Give back every entry exactly; drop the pictures.

Web document revisions:
********************

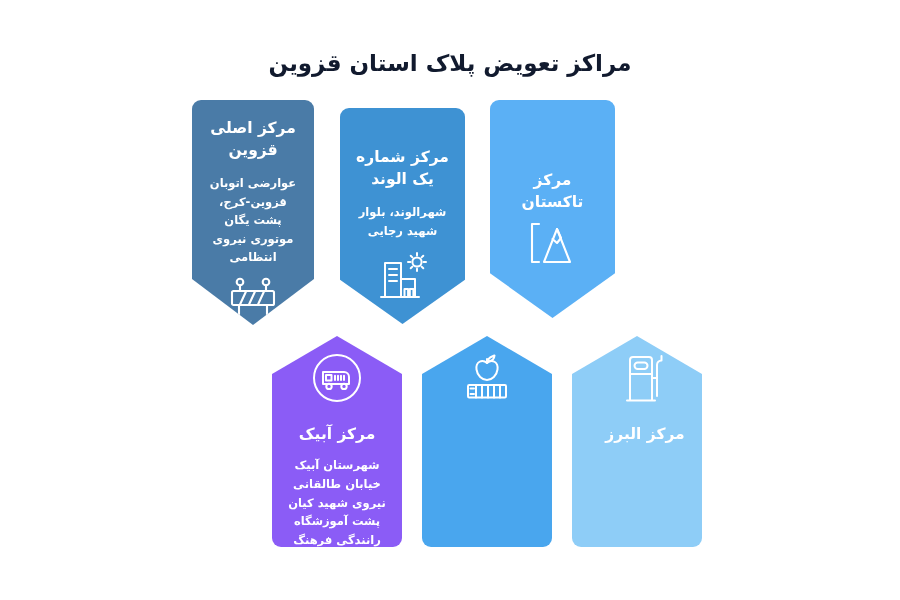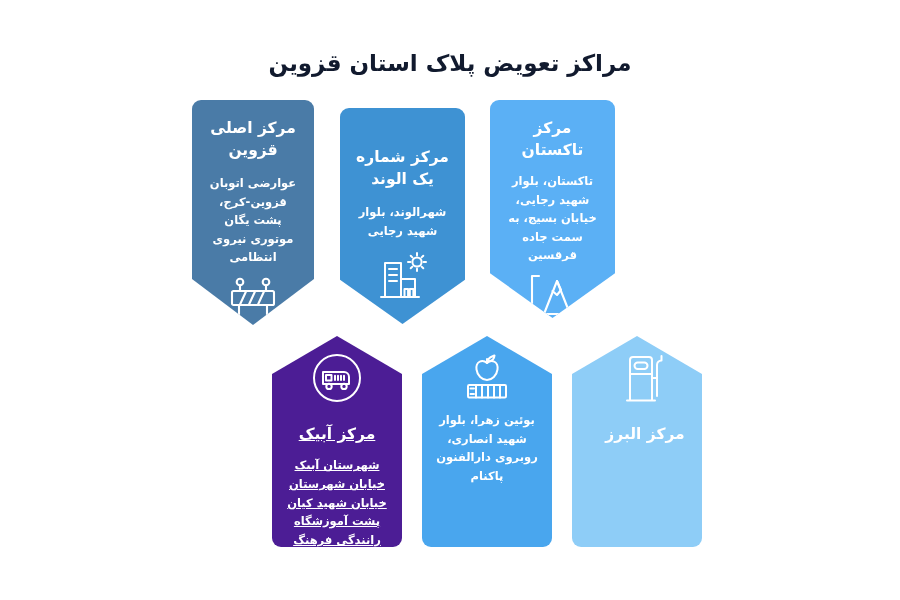--- a/index.html
+++ b/index.html
@@ -180,7 +180,6 @@
 
     <div class="card top" id="card-3" style="background-color: rgb(91, 176, 245);">
       <div class="card-title">مرکز تاکستان</div>
-      <div class="card-desc">تاکستان، بلوار شهید رجایی، خیابان بسیج، به سمت جاده قرقسین</div>
       <div class="card-icon">
         <svg width="52" height="44" viewBox="0 0 52 44" fill="none" stroke="#ffffff" stroke-width="2.1" stroke-linecap="round" stroke-linejoin="round">
 

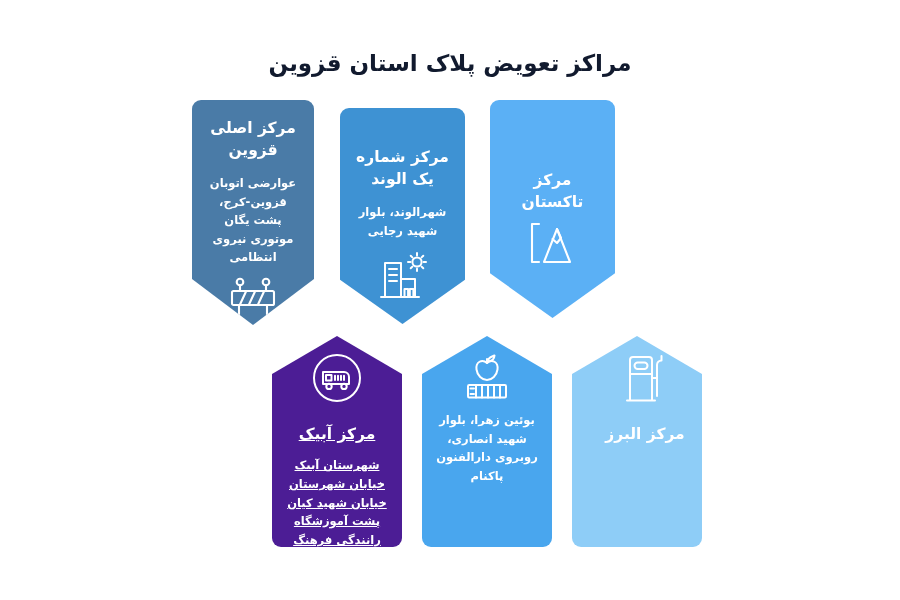--- a/index.html
+++ b/index.html
@@ -228,7 +228,6 @@
           <line x1="10.5" y1="42" x2="14" y2="42"></line>
         </svg>
       </div>
-      <div class="card-desc">بوئین زهرا، بلوار شهید انصاری، روبروی دارالفنون پاکنام</div>
     </div>
 
     <div class="card bottom" id="card-6" style="background-color: rgb(142, 205, 247); padding-left: 28px;">

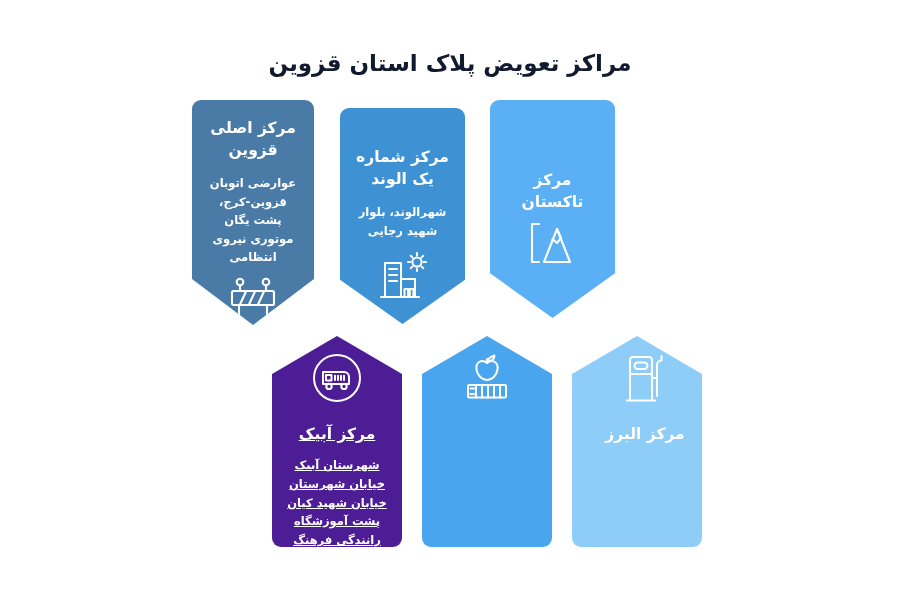--- a/index.html
+++ b/index.html
@@ -191,7 +191,7 @@
       </div>
     </div>
 
-    <div class="card bottom" id="card-4" style="background-color: #4c1d95; text-decoration: underline;">
+    <div class="card bottom" id="card-4" style="background-color: #8b5cf6;">
       <div class="card-icon">
         <svg width="50" height="50" viewBox="0 0 50 50" fill="none" stroke="#ffffff" stroke-width="2" stroke-linecap="round" stroke-linejoin="round">
           <circle cx="25" cy="25" r="23"></circle>

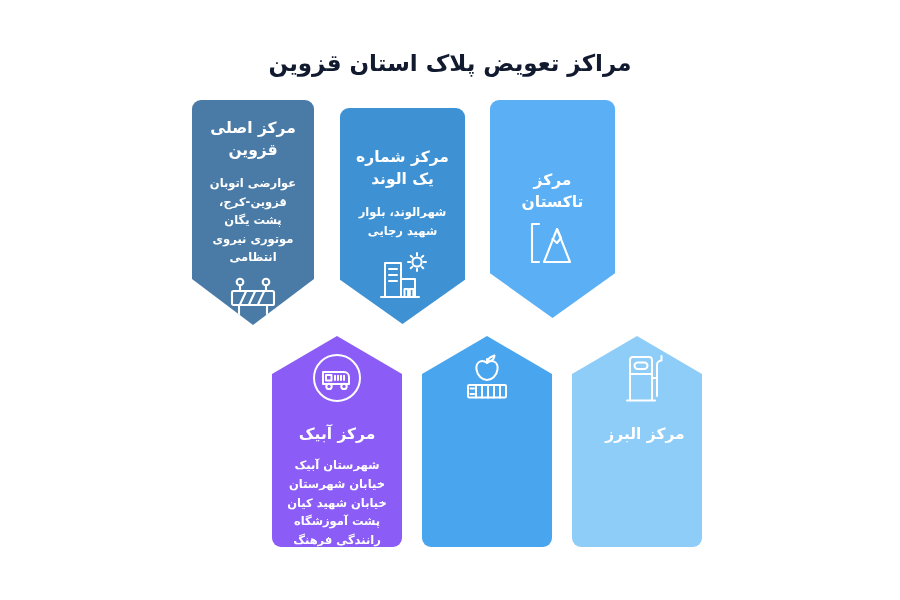--- a/index.html
+++ b/index.html
@@ -207,7 +207,7 @@
         </svg>
       </div>
       <div class="card-title">مرکز آبیک</div>
-      <div class="card-desc">شهرستان آبیک خیابان شهرستان خیابان شهید کیان پشت آموزشگاه رانندگی فرهنگ</div>
+      <div class="card-desc">شهرستان آبیک خیابان طالقانی نیروی شهید کیان پشت آموزشگاه رانندگی فرهنگ</div>
     </div>
 
     <div class="card bottom" id="card-5" style="background-color: rgb(73, 166, 238);">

********************

» THE COMPLETED TASK
--- a/index.html
+++ b/index.html
@@ -180,7 +180,6 @@
 
     <div class="card top" id="card-3" style="background-color: rgb(91, 176, 245);">
       <div class="card-title">مرکز تاکستان</div>
-      <div class="card-desc">تاکستان، بلوار شهید رجایی، خیابان بسیج، به سمت جاده قرقسین</div>
       <div class="card-icon">
         <svg width="52" height="44" viewBox="0 0 52 44" fill="none" stroke="#ffffff" stroke-width="2.1" stroke-linecap="round" stroke-linejoin="round">
 

--- a/index.html
+++ b/index.html
@@ -228,7 +228,6 @@
           <line x1="10.5" y1="42" x2="14" y2="42"></line>
         </svg>
       </div>
-      <div class="card-desc">بوئین زهرا، بلوار شهید انصاری، روبروی دارالفنون پاکنام</div>
     </div>
 
     <div class="card bottom" id="card-6" style="background-color: rgb(142, 205, 247); padding-left: 28px;">

--- a/index.html
+++ b/index.html
@@ -191,7 +191,7 @@
       </div>
     </div>
 
-    <div class="card bottom" id="card-4" style="background-color: #4c1d95; text-decoration: underline;">
+    <div class="card bottom" id="card-4" style="background-color: #8b5cf6;">
       <div class="card-icon">
         <svg width="50" height="50" viewBox="0 0 50 50" fill="none" stroke="#ffffff" stroke-width="2" stroke-linecap="round" stroke-linejoin="round">
           <circle cx="25" cy="25" r="23"></circle>

--- a/index.html
+++ b/index.html
@@ -207,7 +207,7 @@
         </svg>
       </div>
       <div class="card-title">مرکز آبیک</div>
-      <div class="card-desc">شهرستان آبیک خیابان شهرستان خیابان شهید کیان پشت آموزشگاه رانندگی فرهنگ</div>
+      <div class="card-desc">شهرستان آبیک خیابان طالقانی نیروی شهید کیان پشت آموزشگاه رانندگی فرهنگ</div>
     </div>
 
     <div class="card bottom" id="card-5" style="background-color: rgb(73, 166, 238);">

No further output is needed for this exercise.